WORK REQUIRED: From the entries below, reproduce exactly the lines from the one with "background: #f0abfc ->" through the one with "html: <div> <div>·", both included, without images.

RAW DATA:
---+---

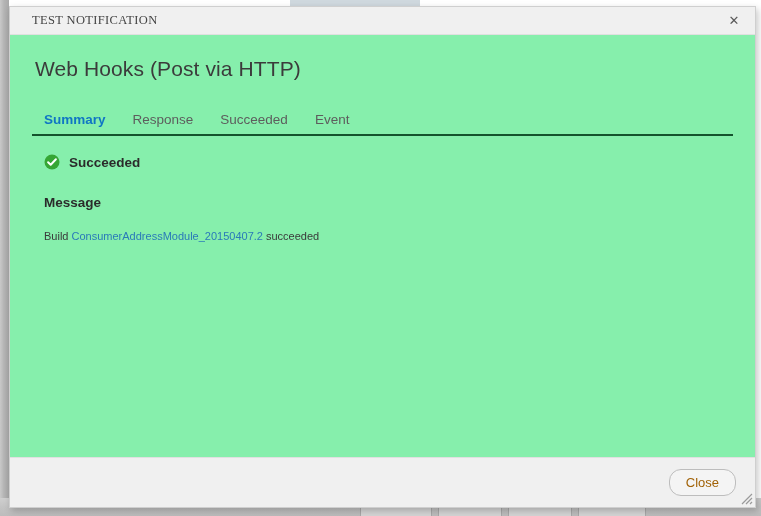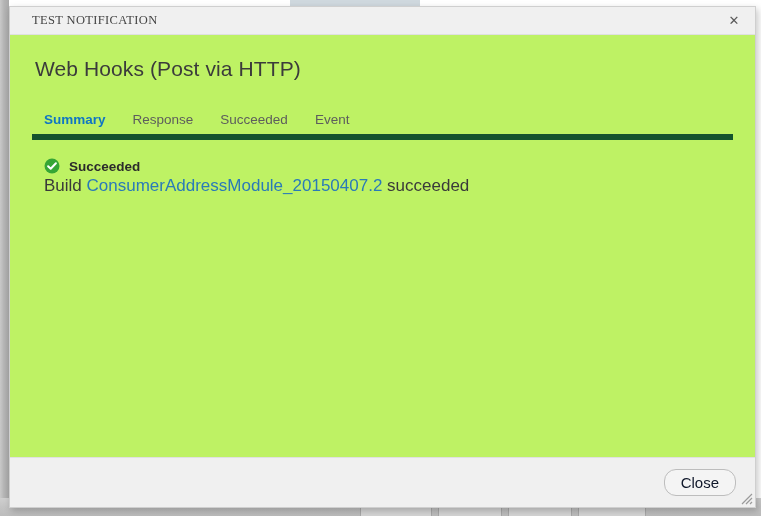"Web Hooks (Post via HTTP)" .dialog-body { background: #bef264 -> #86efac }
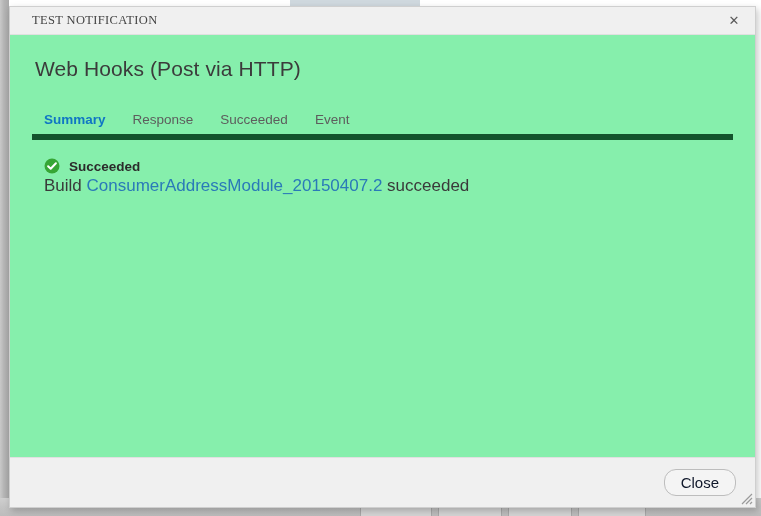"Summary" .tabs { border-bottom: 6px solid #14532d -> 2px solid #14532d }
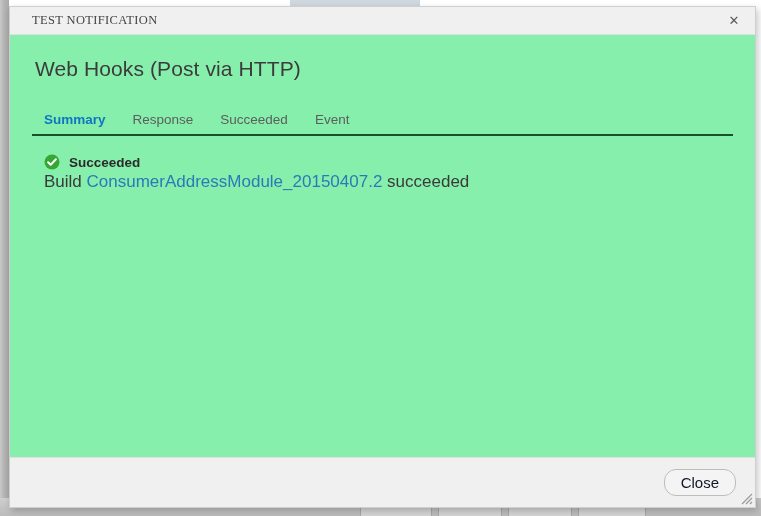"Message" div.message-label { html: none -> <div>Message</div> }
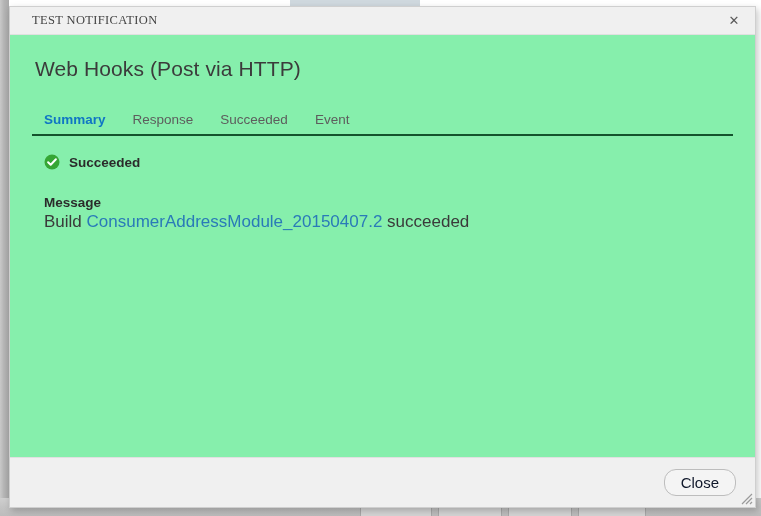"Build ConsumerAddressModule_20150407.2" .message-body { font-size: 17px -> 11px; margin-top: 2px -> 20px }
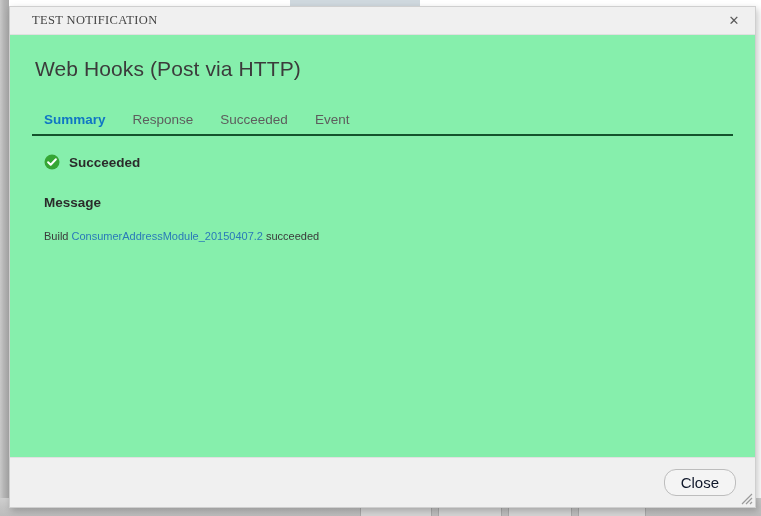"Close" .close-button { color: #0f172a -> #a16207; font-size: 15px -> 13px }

---+---

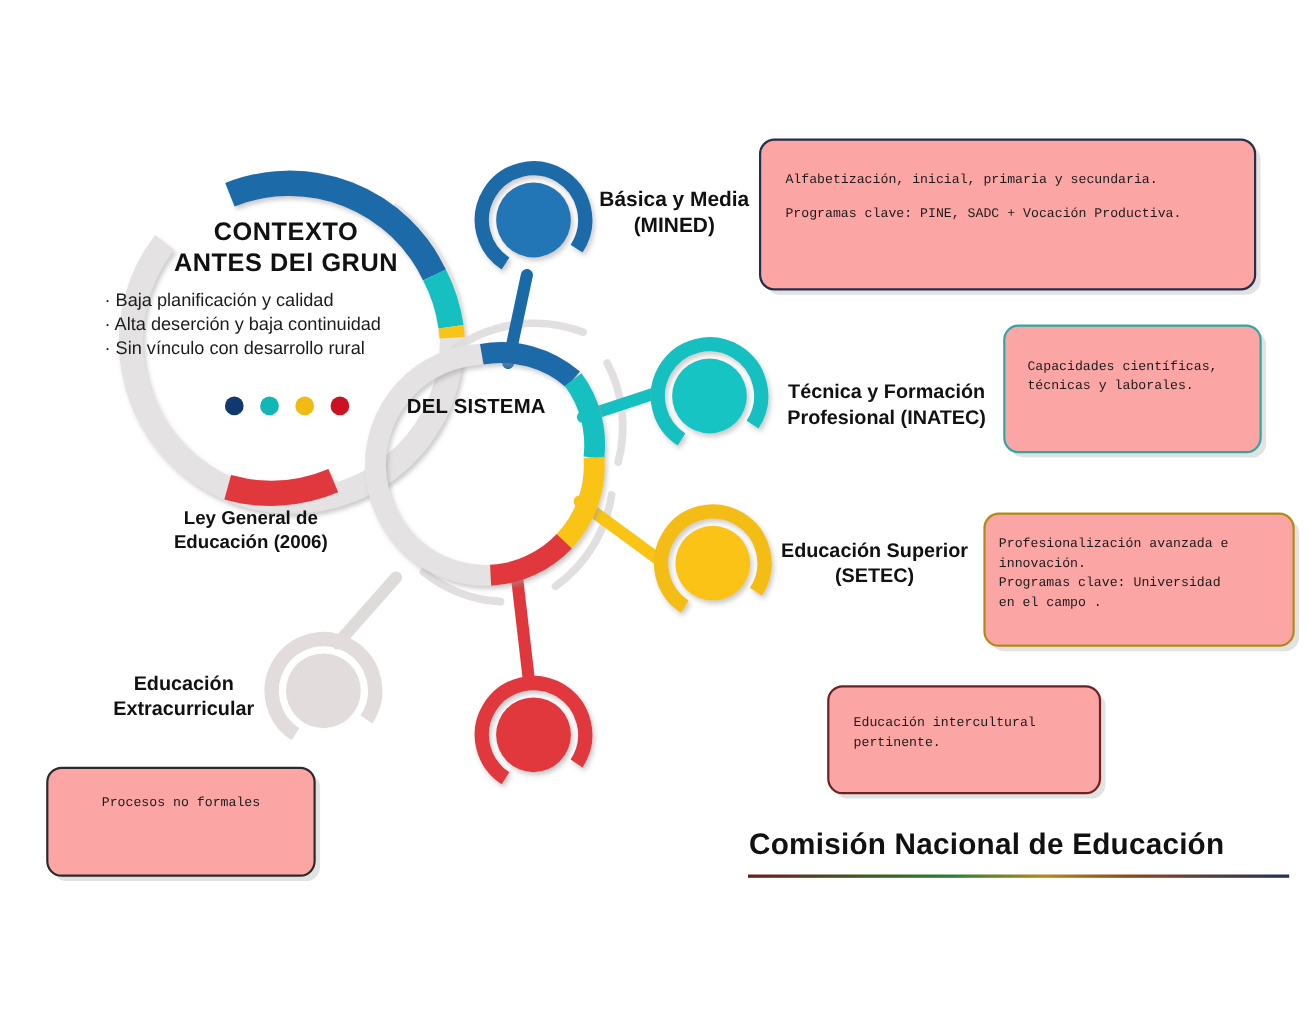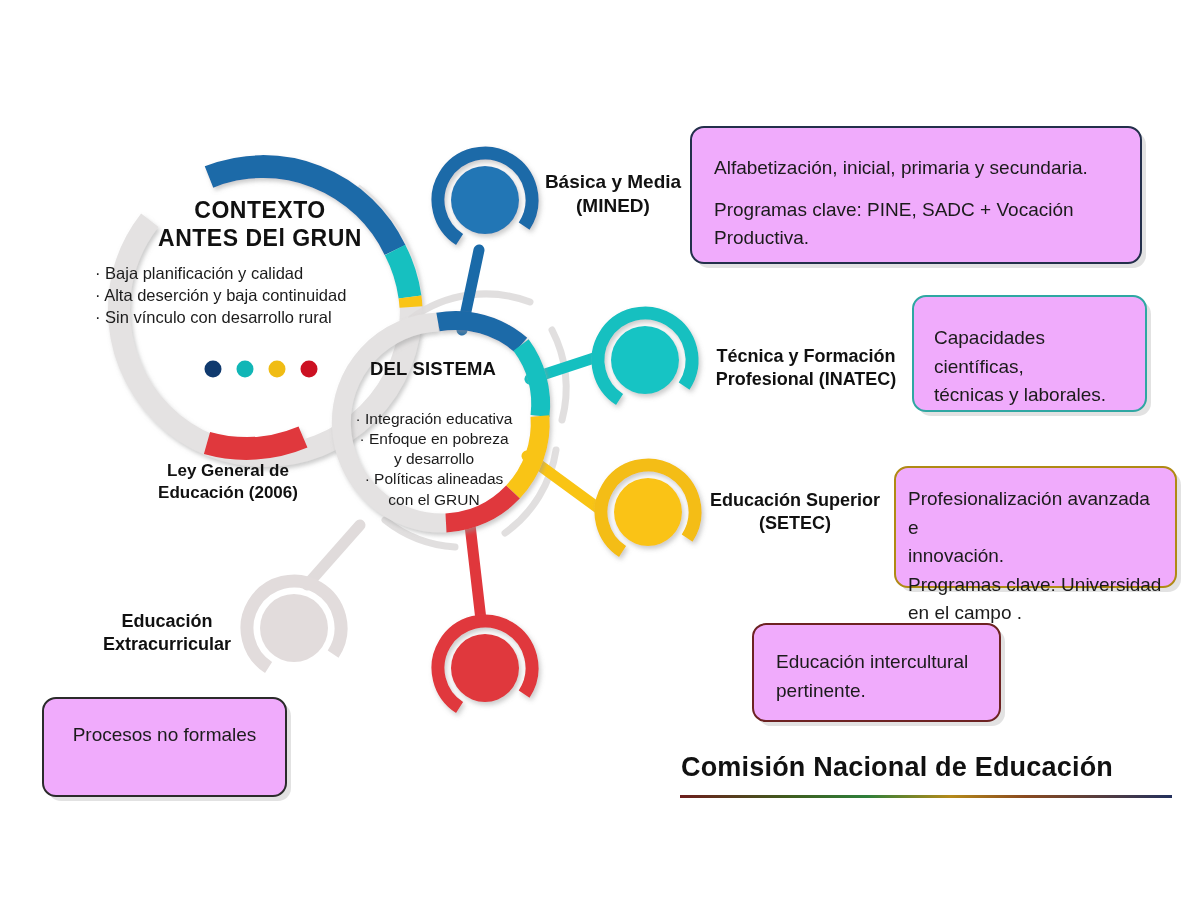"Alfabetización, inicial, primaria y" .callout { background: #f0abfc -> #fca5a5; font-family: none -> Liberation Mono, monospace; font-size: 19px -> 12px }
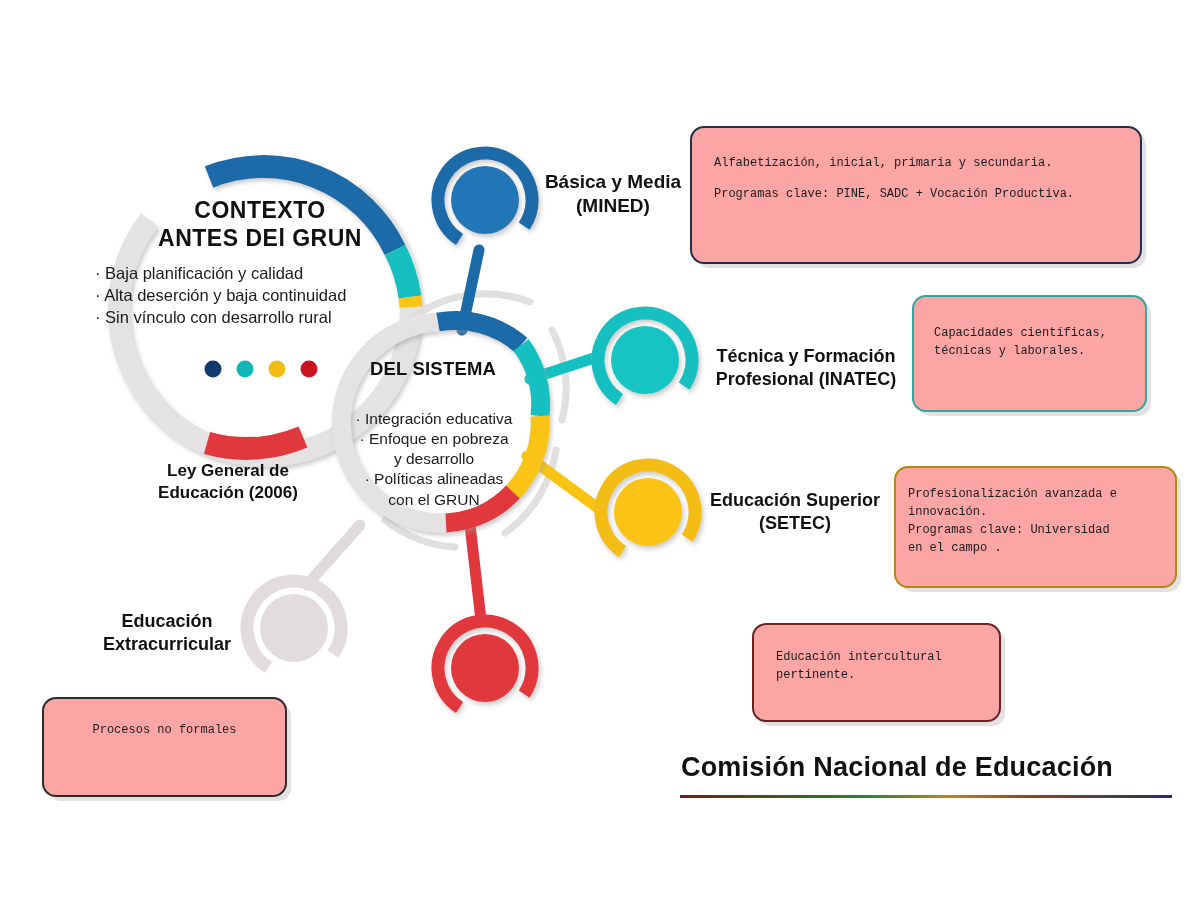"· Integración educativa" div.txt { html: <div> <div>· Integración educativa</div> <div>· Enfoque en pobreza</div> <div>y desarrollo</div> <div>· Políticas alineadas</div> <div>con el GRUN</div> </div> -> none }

---+---

WRITTEN SOLUTION:
"Alfabetización, inicial, primaria y" .callout { background: #f0abfc -> #fca5a5; font-family: none -> Liberation Mono, monospace; font-size: 19px -> 12px }
"· Integración educativa" div.txt { html: <div> <div>· Integración educativa</div> <div>· Enfoque en pobreza</div> <div>y desarrollo</div> <div>· Políticas alineadas</div> <div>con el GRUN</div> </div> -> none }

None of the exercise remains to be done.